A Terra passará mais perto do Sol no sábado, 3 de janeiro de 2026. Às 17h15. minutos e 38 segundos UTC (18h15, horário de Paris), a distância entre o centro do nosso planeta e o do Sol atingirá seu mínimo anual, de 147.099.894,004 quilômetros. Uma aproximação de cerca de 5 milhões de quilômetros em relação ao afélio, prevista para o início de julho. Uma avaliação feita pelo LTE, o novo Laboratório de Tempo e Espaço, resultante da fusão em 2025 do Instituto de Mecânica Celestial e Cálculo de Efemérides (IMCCE) e do SYRTE (Sistemas de Referência Tempo-Espaço) do Observatório de Paris.

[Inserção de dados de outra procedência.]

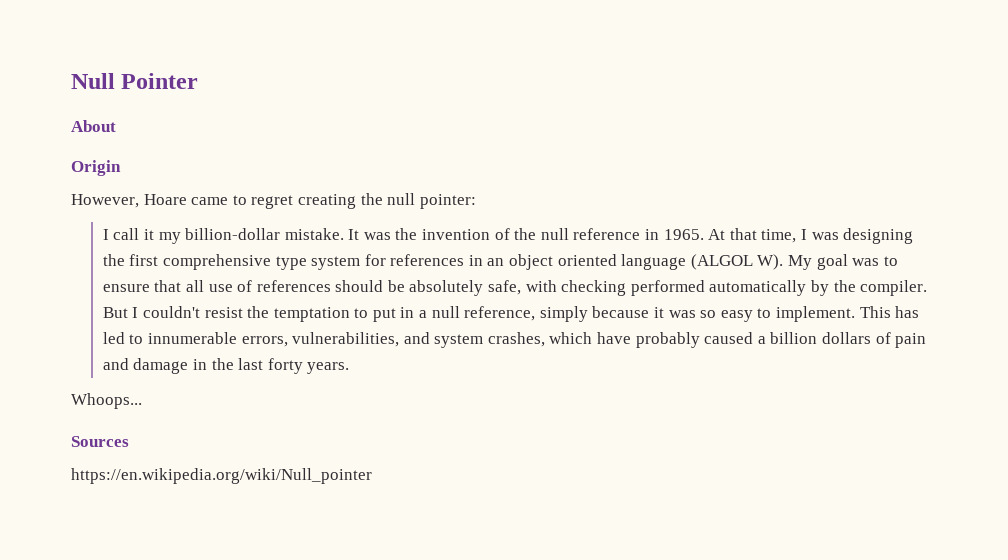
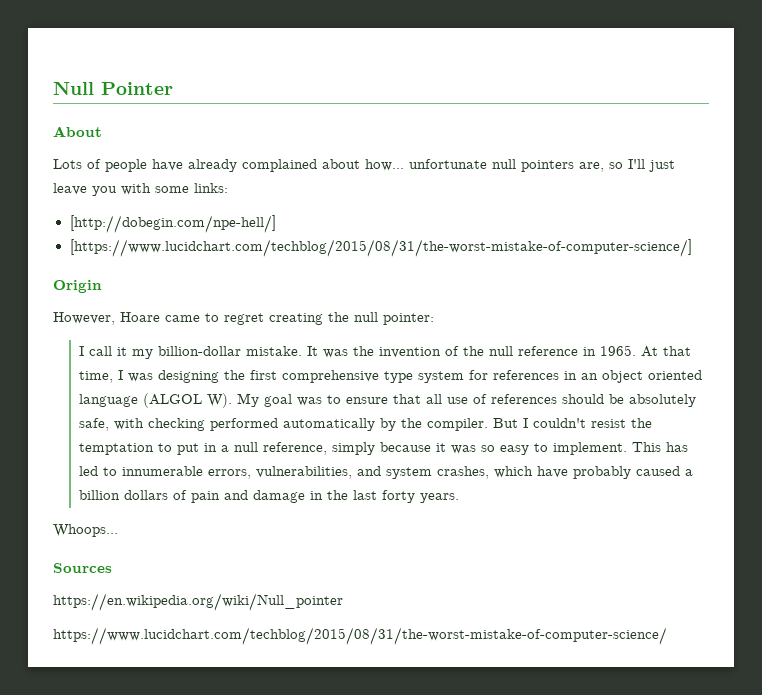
+ Lots of people have already complained about how... unfortunate null pointers are, so I'll just leave you with some links:
+ [http://dobegin.com/npe-hell/]
+ [https://www.lucidchart.com/techblog/2015/08/31/the-worst-mistake-of-computer-science/]
+ https://www.lucidchart.com/techblog/2015/08/31/the-worst-mistake-of-computer-science/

Uma órbita elíptica sem efeito perceptível nas estações
A variação na distância entre a Terra e o Sol é uma consequência direta da forma ligeiramente elíptica da órbita da Terra. Ao contrário da crença popular, esta ligação não explica as estações. Estas dependem sobretudo da inclinação do eixo de rotação da Terra, de aproximadamente 23,4 graus, e da posição do planeta na sua órbita. Quando o hemisfério norte está inclinado em direção ao Sol, a luz solar está no máximo e é verão. O solstício de verão ocorre quando a longitude aparente do Sol atinge 90 graus. Em 2026, acontecerá no dia 21 de junho.

Datas e durações das temporadas em 2026. Créditos: P.Rocher.
Datas que deslizam lentamente no calendário
As datas de passagem do periélio e do afélio não são fixas. Eles avançam aproximadamente 20 minutos por ano no calendário sob o efeito das perturbações gravitacionais exercidas pelos demais planetas do sistema solar. Esta mudança, imperceptível à escala humana, torna-se significativa ao longo dos milénios. Os cálculos mostram que por volta do ano 6430, o periélio coincidirá com o equinócio da primavera. E em pouco menos de 10.000 anos, cairá na época do solstício de verão.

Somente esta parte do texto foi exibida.